* [Input]:
· · · · ·

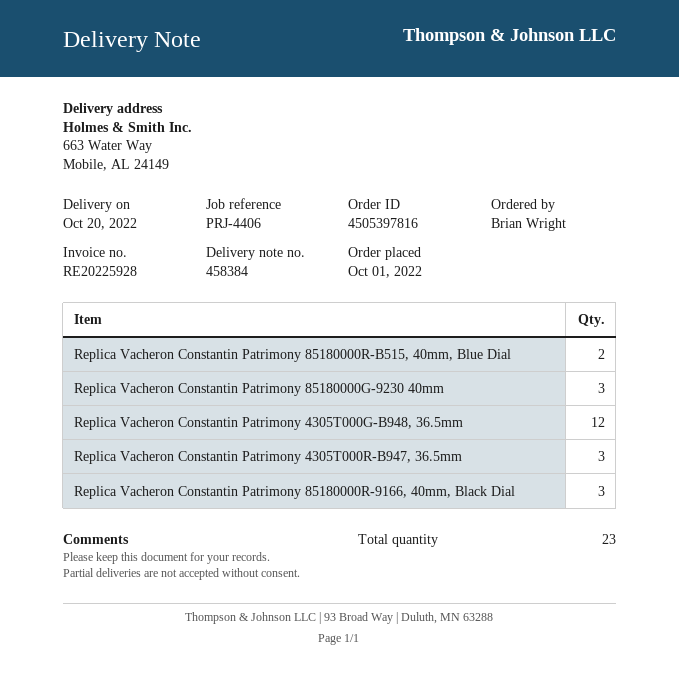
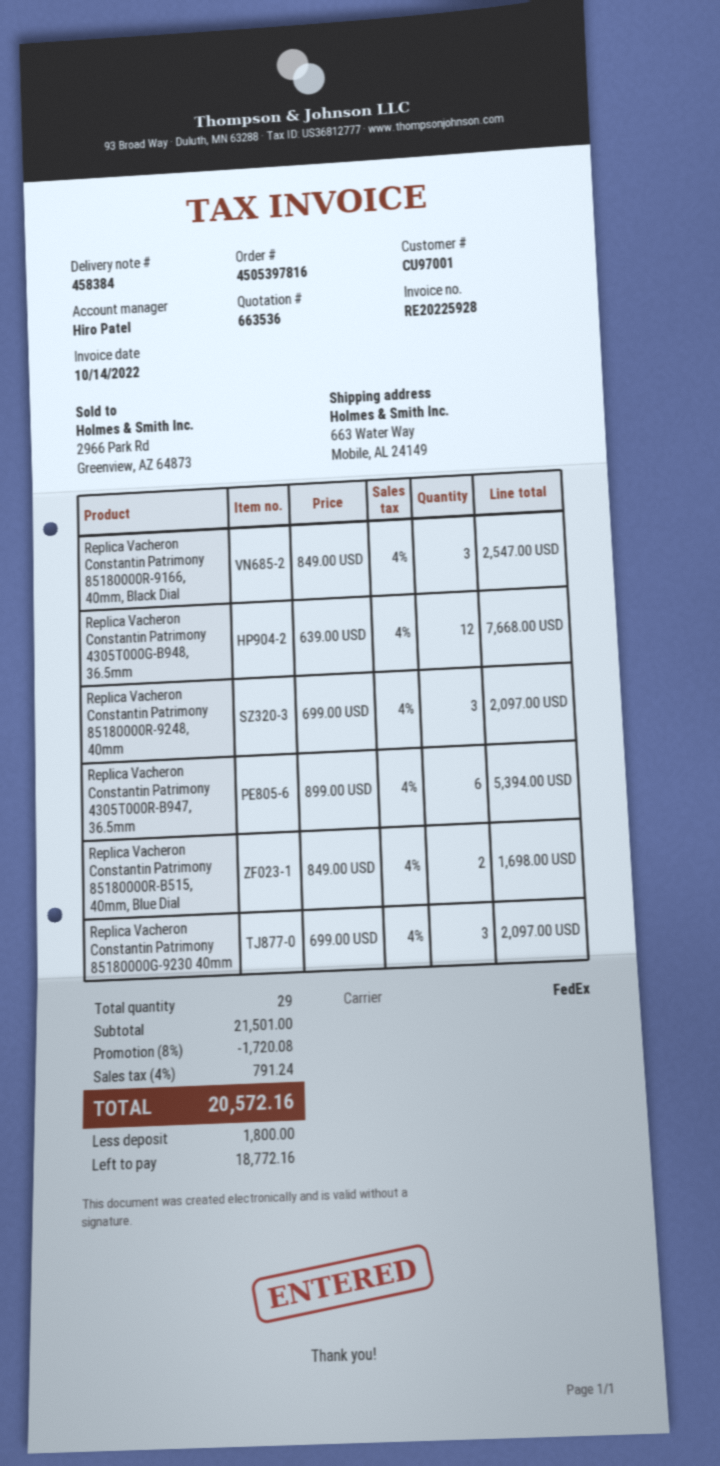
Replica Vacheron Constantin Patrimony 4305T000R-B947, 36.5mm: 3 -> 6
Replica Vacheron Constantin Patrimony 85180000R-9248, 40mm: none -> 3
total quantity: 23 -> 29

· · · · ·

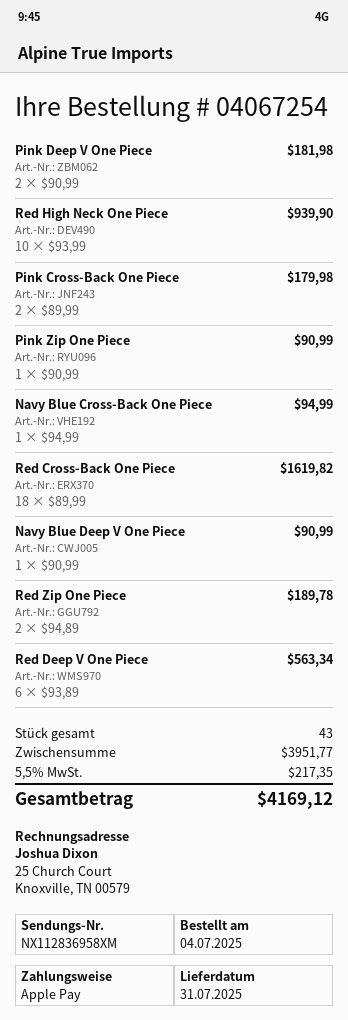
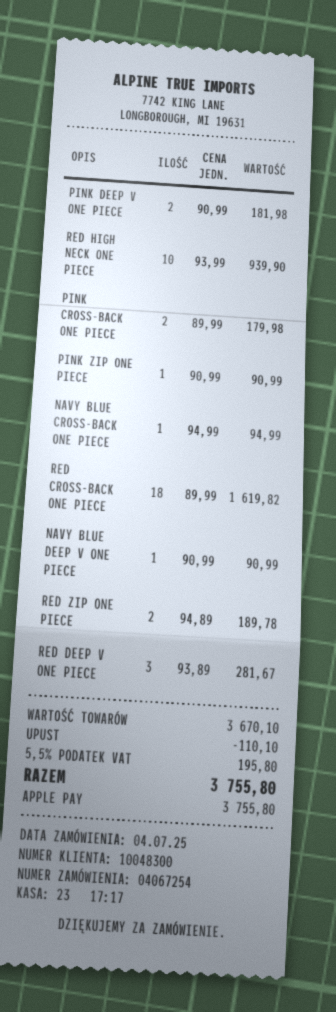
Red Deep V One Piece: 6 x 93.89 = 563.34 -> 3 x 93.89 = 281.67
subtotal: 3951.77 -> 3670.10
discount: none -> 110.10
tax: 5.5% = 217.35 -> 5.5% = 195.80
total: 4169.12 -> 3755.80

· · · · ·

* [Exercise details]: Within the records above, count the lines that contain "Vacheron" and give only that number.

* [Final answer]: 2